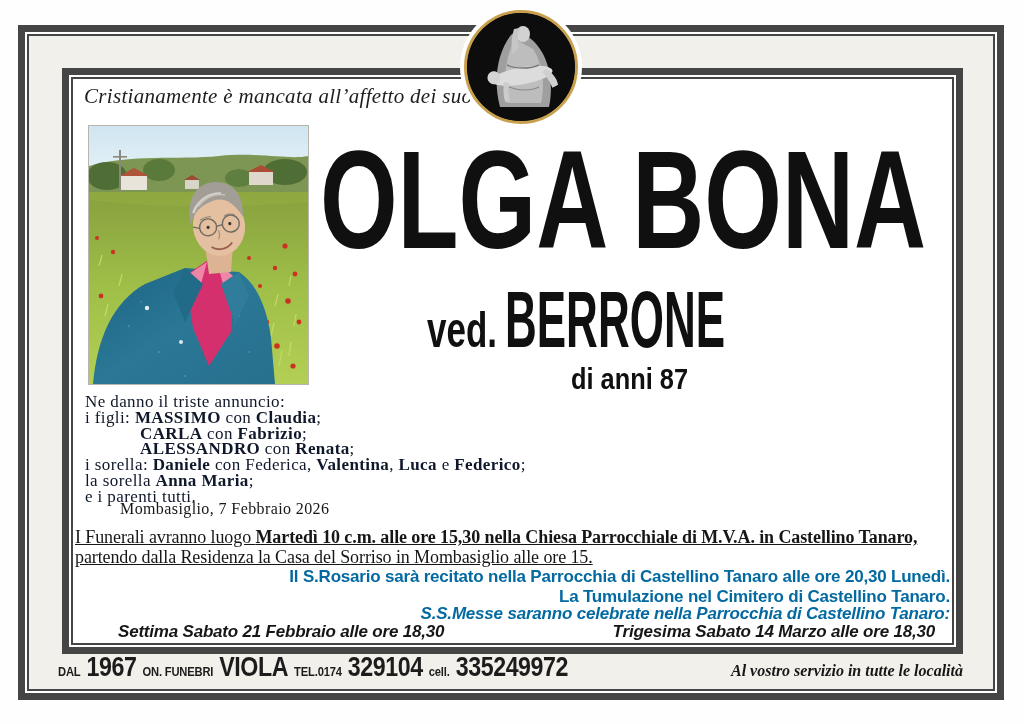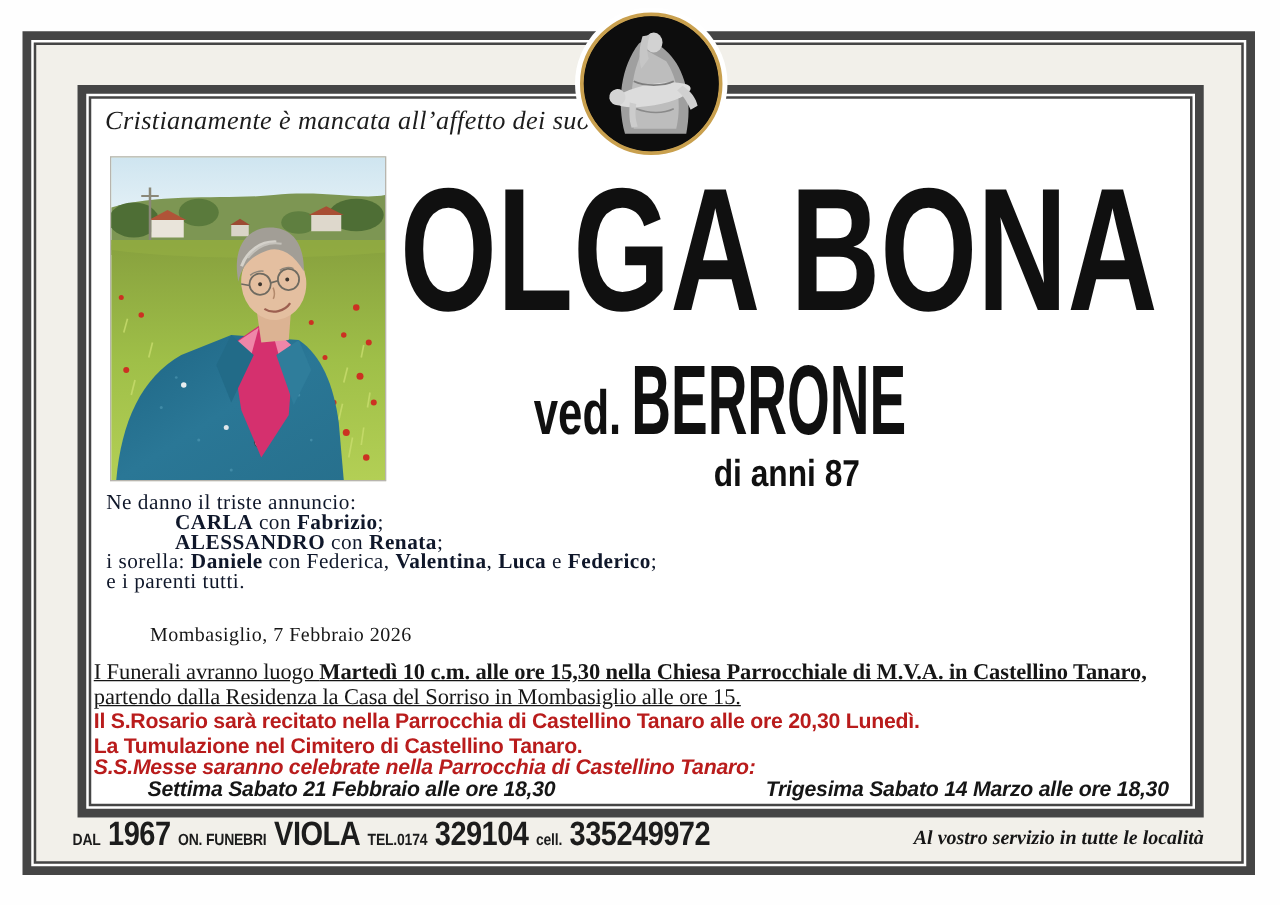--- a/index.html
+++ b/index.html
@@ -224,6 +224,7 @@
 
   <div class="content announce">
     <div class="row"><span>Ne danno il triste annuncio:</span></div>
+    <div class="row"><span>i figli: </span><span class="seg-b">MASSIMO</span><span> con </span><span class="seg-b">Claudia</span><span>;</span></div>
     <div class="row ind"><span class="seg-b">CARLA</span><span> con </span><span class="seg-b">Fabrizio</span><span>;</span></div>
     <div class="row ind"><span class="seg-b">ALESSANDRO</span><span> con </span><span class="seg-b">Renata</span><span>;</span></div>
     <div class="row"><span>i sorella: </span><span class="seg-b">Daniele</span><span> con Federica, </span><span class="seg-b">Valentina</span><span>, </span><span class="seg-b">Luca</span><span> e </span><span class="seg-b">Federico</span><span>;</span></div>

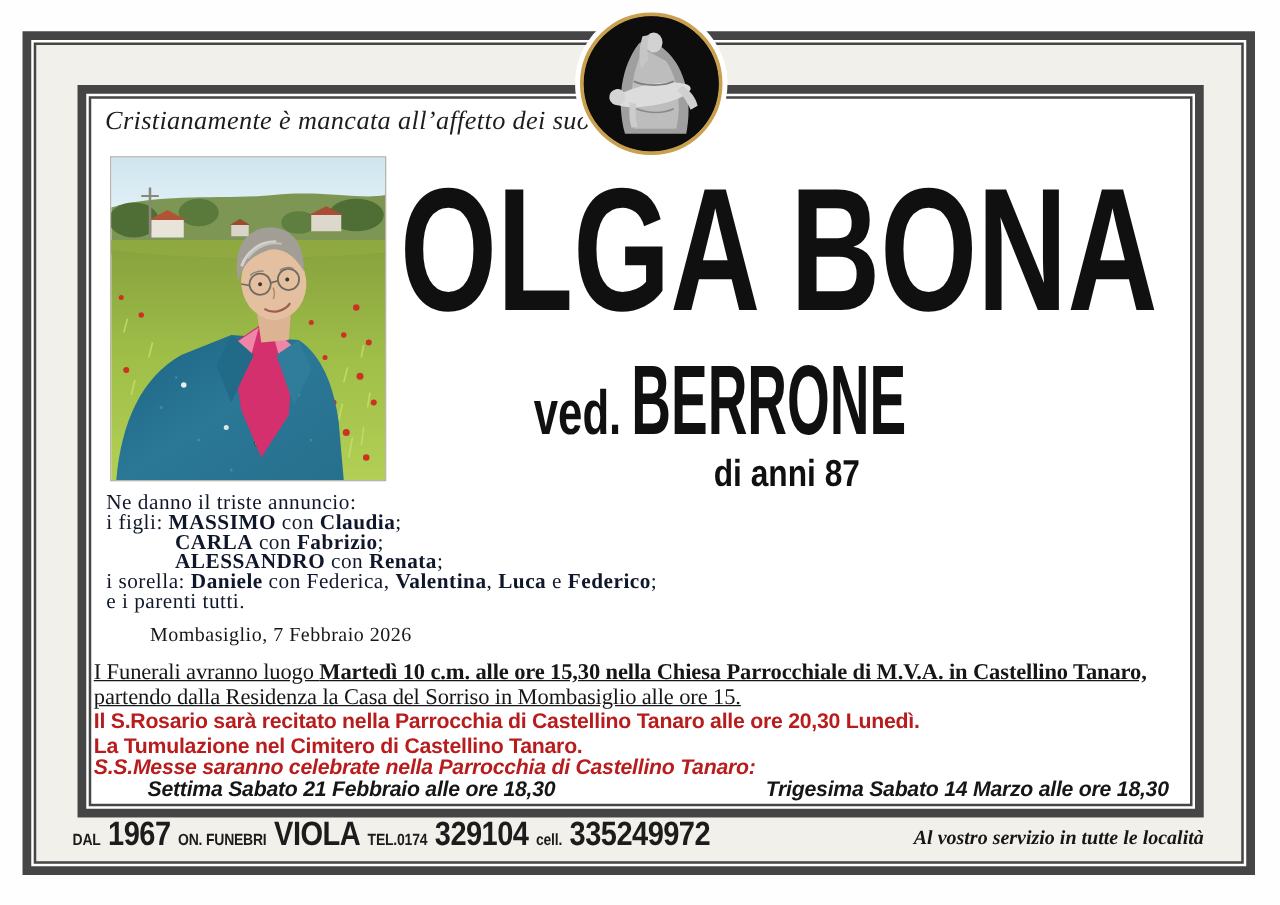--- a/index.html
+++ b/index.html
@@ -228,6 +228,7 @@
     <div class="row ind"><span class="seg-b">CARLA</span><span> con </span><span class="seg-b">Fabrizio</span><span>;</span></div>
     <div class="row ind"><span class="seg-b">ALESSANDRO</span><span> con </span><span class="seg-b">Renata</span><span>;</span></div>
     <div class="row"><span>i sorella: </span><span class="seg-b">Daniele</span><span> con Federica, </span><span class="seg-b">Valentina</span><span>, </span><span class="seg-b">Luca</span><span> e </span><span class="seg-b">Federico</span><span>;</span></div>
+    <div class="row"><span>la sorella </span><span class="seg-b">Anna Maria</span><span>;</span></div>
     <div class="row"><span>e i parenti tutti.</span></div>
   </div>
   <div class="content dateline">Mombasiglio, 7 Febbraio 2026</div>

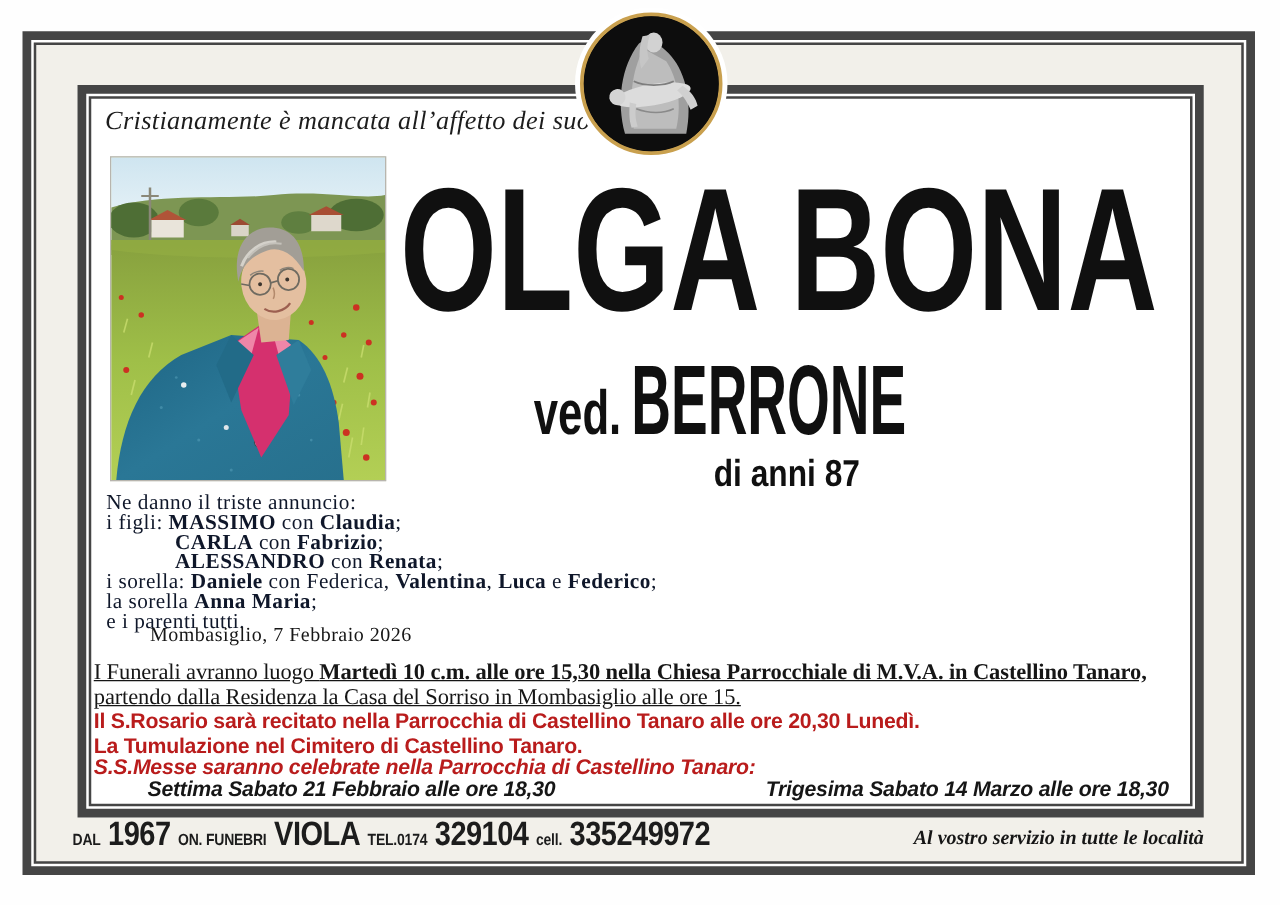--- a/index.html
+++ b/index.html
@@ -44,8 +44,8 @@
   
   .funeral{left:75px;top:527px;font-size:18px;line-height:20px;letter-spacing:-.1px;white-space:nowrap;
            font-family:"Liberation Serif",serif;text-decoration:underline;}
-  .sansline{left:75px;width:875px;text-align:left;font-family:"Liberation Sans",sans-serif;
-            font-weight:bold;font-size:17px;color:#b91c1c;letter-spacing:-.2px;white-space:nowrap;}
+  .sansline{left:75px;width:875px;text-align:right;font-family:"Liberation Sans",sans-serif;
+            font-weight:bold;font-size:17px;color:#0369a1;letter-spacing:-.2px;white-space:nowrap;}
   .rosario{top:567px;}
   .tumulazione{top:587px;}
   .messe{top:604px;font-style:italic;}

WORK TO COMPLETE
For this exercise, write the listing out again exactly, excluding all images.

TASK RESULT
--- a/index.html
+++ b/index.html
@@ -224,6 +224,7 @@
 
   <div class="content announce">
     <div class="row"><span>Ne danno il triste annuncio:</span></div>
+    <div class="row"><span>i figli: </span><span class="seg-b">MASSIMO</span><span> con </span><span class="seg-b">Claudia</span><span>;</span></div>
     <div class="row ind"><span class="seg-b">CARLA</span><span> con </span><span class="seg-b">Fabrizio</span><span>;</span></div>
     <div class="row ind"><span class="seg-b">ALESSANDRO</span><span> con </span><span class="seg-b">Renata</span><span>;</span></div>
     <div class="row"><span>i sorella: </span><span class="seg-b">Daniele</span><span> con Federica, </span><span class="seg-b">Valentina</span><span>, </span><span class="seg-b">Luca</span><span> e </span><span class="seg-b">Federico</span><span>;</span></div>

--- a/index.html
+++ b/index.html
@@ -228,6 +228,7 @@
     <div class="row ind"><span class="seg-b">CARLA</span><span> con </span><span class="seg-b">Fabrizio</span><span>;</span></div>
     <div class="row ind"><span class="seg-b">ALESSANDRO</span><span> con </span><span class="seg-b">Renata</span><span>;</span></div>
     <div class="row"><span>i sorella: </span><span class="seg-b">Daniele</span><span> con Federica, </span><span class="seg-b">Valentina</span><span>, </span><span class="seg-b">Luca</span><span> e </span><span class="seg-b">Federico</span><span>;</span></div>
+    <div class="row"><span>la sorella </span><span class="seg-b">Anna Maria</span><span>;</span></div>
     <div class="row"><span>e i parenti tutti.</span></div>
   </div>
   <div class="content dateline">Mombasiglio, 7 Febbraio 2026</div>

--- a/index.html
+++ b/index.html
@@ -44,8 +44,8 @@
   
   .funeral{left:75px;top:527px;font-size:18px;line-height:20px;letter-spacing:-.1px;white-space:nowrap;
            font-family:"Liberation Serif",serif;text-decoration:underline;}
-  .sansline{left:75px;width:875px;text-align:left;font-family:"Liberation Sans",sans-serif;
-            font-weight:bold;font-size:17px;color:#b91c1c;letter-spacing:-.2px;white-space:nowrap;}
+  .sansline{left:75px;width:875px;text-align:right;font-family:"Liberation Sans",sans-serif;
+            font-weight:bold;font-size:17px;color:#0369a1;letter-spacing:-.2px;white-space:nowrap;}
   .rosario{top:567px;}
   .tumulazione{top:587px;}
   .messe{top:604px;font-style:italic;}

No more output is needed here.